Inoltre, la perdita di vitamina B5 dovuta a fattori esterni come il calore o la luce solare può essere significativa, poiché l'acido pantotenico è sensibile a questi fattori. Poiché l'organismo immagazzina poco questa vitamina, è necessario un apporto continuo. Spesso una carenza di vitamina B5 è accompagnata da una carenza di altre vitamine del gruppo B, il che rende la diagnosi meno evidente. Una carenza può essere accertata solo mediante un esame del sangue da parte del medico.
L'acido pantotenico è una vitamina idrosolubile che il corpo in genere riesce a regolare bene. Un eccesso normalmente non si verifica, poiché le quantità in surplus vengono eliminate con le urine.
Una vera sovradosaggio è possibile solo se si assumono dosi molto elevate, ad esempio 10 grammi al giorno, sotto forma di integratori vitaminici. In questo caso possono insorgere lievi disturbi gastrointestinali come diarrea e dolori addominali.
Tuttavia non sono note reazioni avverse gravi, dato che l'acido pantotenico è considerato non tossico. La dose massima giornaliera raccomandata è di 1'000 milligrammi, valore che per la maggior parte delle persone non presenta problemi.
Il fabbisogno giornaliero di acido pantotenico (vitamina B5) varia in funzione dell'età, del sesso e delle condizioni di vita particolari. Per gli adulti di entrambi i sessi il valore raccomandato è di circa 5 milligrammi al giorno. I bambini di età compresa tra 1 e 10 anni necessitano, a seconda dell'età, di 4-5 milligrammi al giorno. I lattanti hanno un fabbisogno inferiore, che varia tra 2 e 3 milligrammi al giorno a seconda dell'età.
Le donne in fase di allattamento mostrano un fabbisogno leggermente aumentato, pari a 7 milligrammi al giorno, mentre il fabbisogno in gravidanza non è aumentato e corrisponde a quello delle donne non in gravidanza. Esistono comunque fattori che possono aumentare il fabbisogno individuale, ad esempio negli alcolisti, i quali potrebbero avere un maggiore bisogno di vitamine a causa di un assorbimento ridotto dei nutrienti.

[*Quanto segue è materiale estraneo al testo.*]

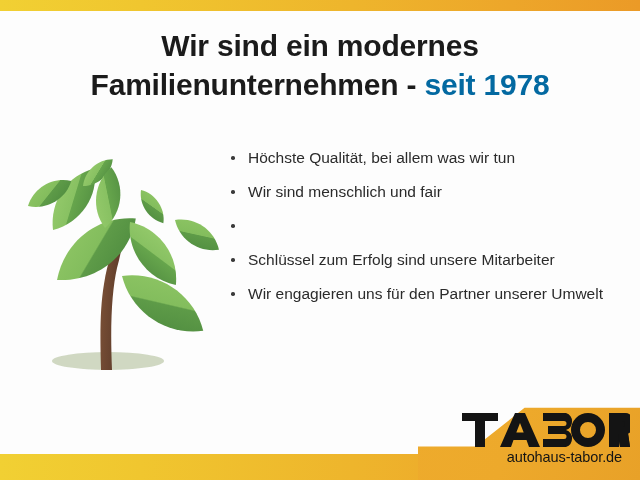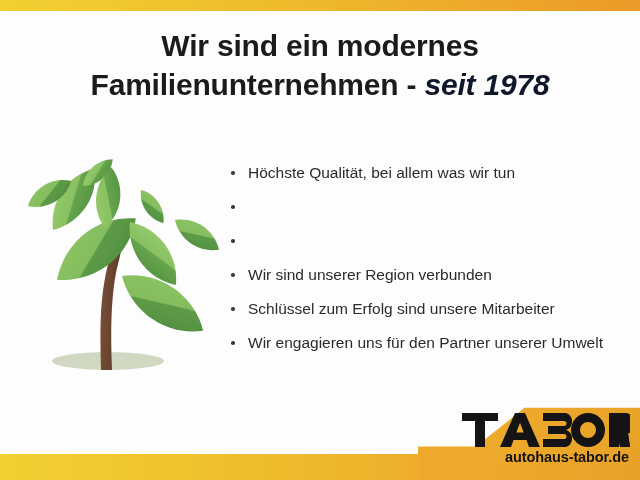--- a/index.html
+++ b/index.html
@@ -50,8 +50,7 @@
     letter-spacing: -0.2px;
   }
   .headline .accent {
-    color: #0f172a;
-    font-style: italic;
+    color: #0369a1;
   }
 
   

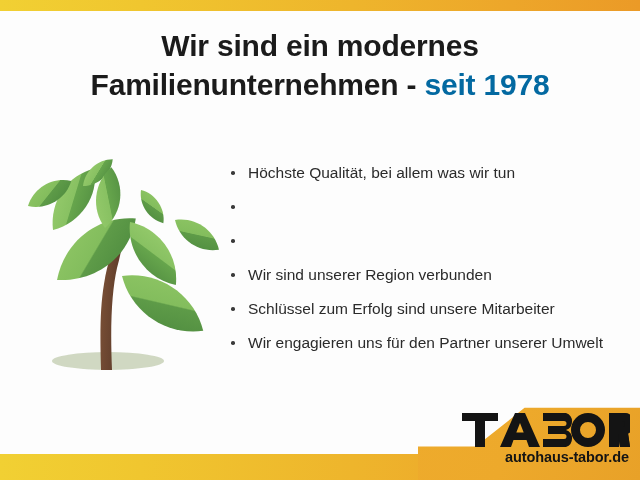--- a/index.html
+++ b/index.html
@@ -56,7 +56,7 @@
   
   .bullets {
     position: absolute;
-    top: 156px;
+    top: 141px;
     left: 228px;
     width: 410px;
     margin: 0;

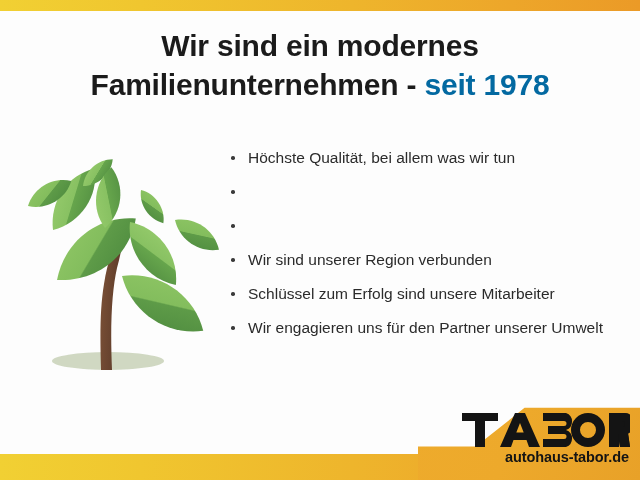--- a/index.html
+++ b/index.html
@@ -211,6 +211,7 @@
     </li>
     <li>
       <span class="dot"></span>
+      <span>Wir sind menschlich und fair</span>
     </li>
     <li>
       <span class="dot"></span>

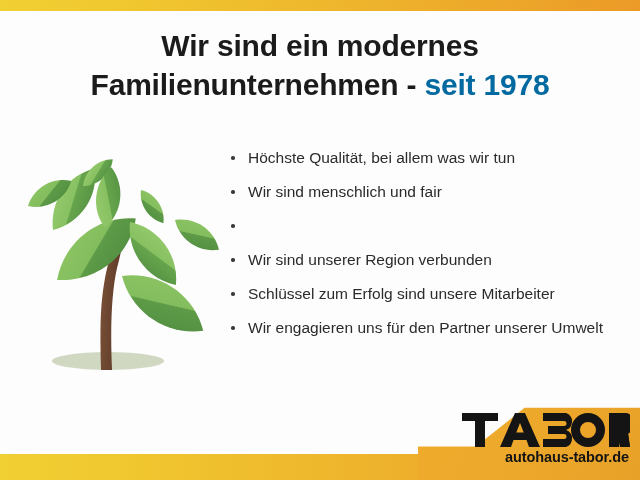--- a/index.html
+++ b/index.html
@@ -218,10 +218,6 @@
     </li>
     <li>
       <span class="dot"></span>
-      <span>Wir sind unserer Region verbunden</span>
-    </li>
-    <li>
-      <span class="dot"></span>
       <span>Schlüssel zum Erfolg sind unsere Mitarbeiter</span>
     </li>
     <li>

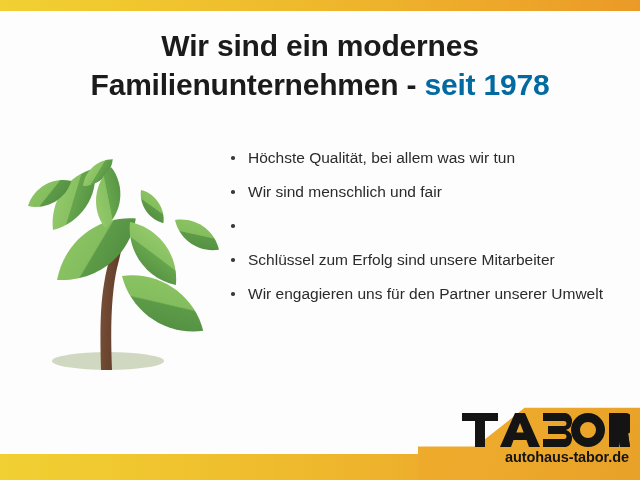--- a/index.html
+++ b/index.html
@@ -118,13 +118,12 @@
   .logo-tagline {
     position: absolute;
     left: 0;
-    right: 11px;
+    right: 18px;
     top: 57px;
     text-align: right;
     font-size: 14.5px;
     color: #141414;
     letter-spacing: -0.1px;
-    font-weight: bold;
   }
 </style>
 </head>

La dose giornaliera massima sicura di acido pantotenico è di 200 milligrammi, quindi molto al di sopra della dose raccomandata. Questo limite è stato stabilito per garantire l'assenza di effetti collaterali.
L'acido pantotenico è una vitamina essenziale coinvolta in numerosi processi metabolici e contribuisce al mantenimento della salute. Una dieta varia di solito garantisce un apporto sufficiente.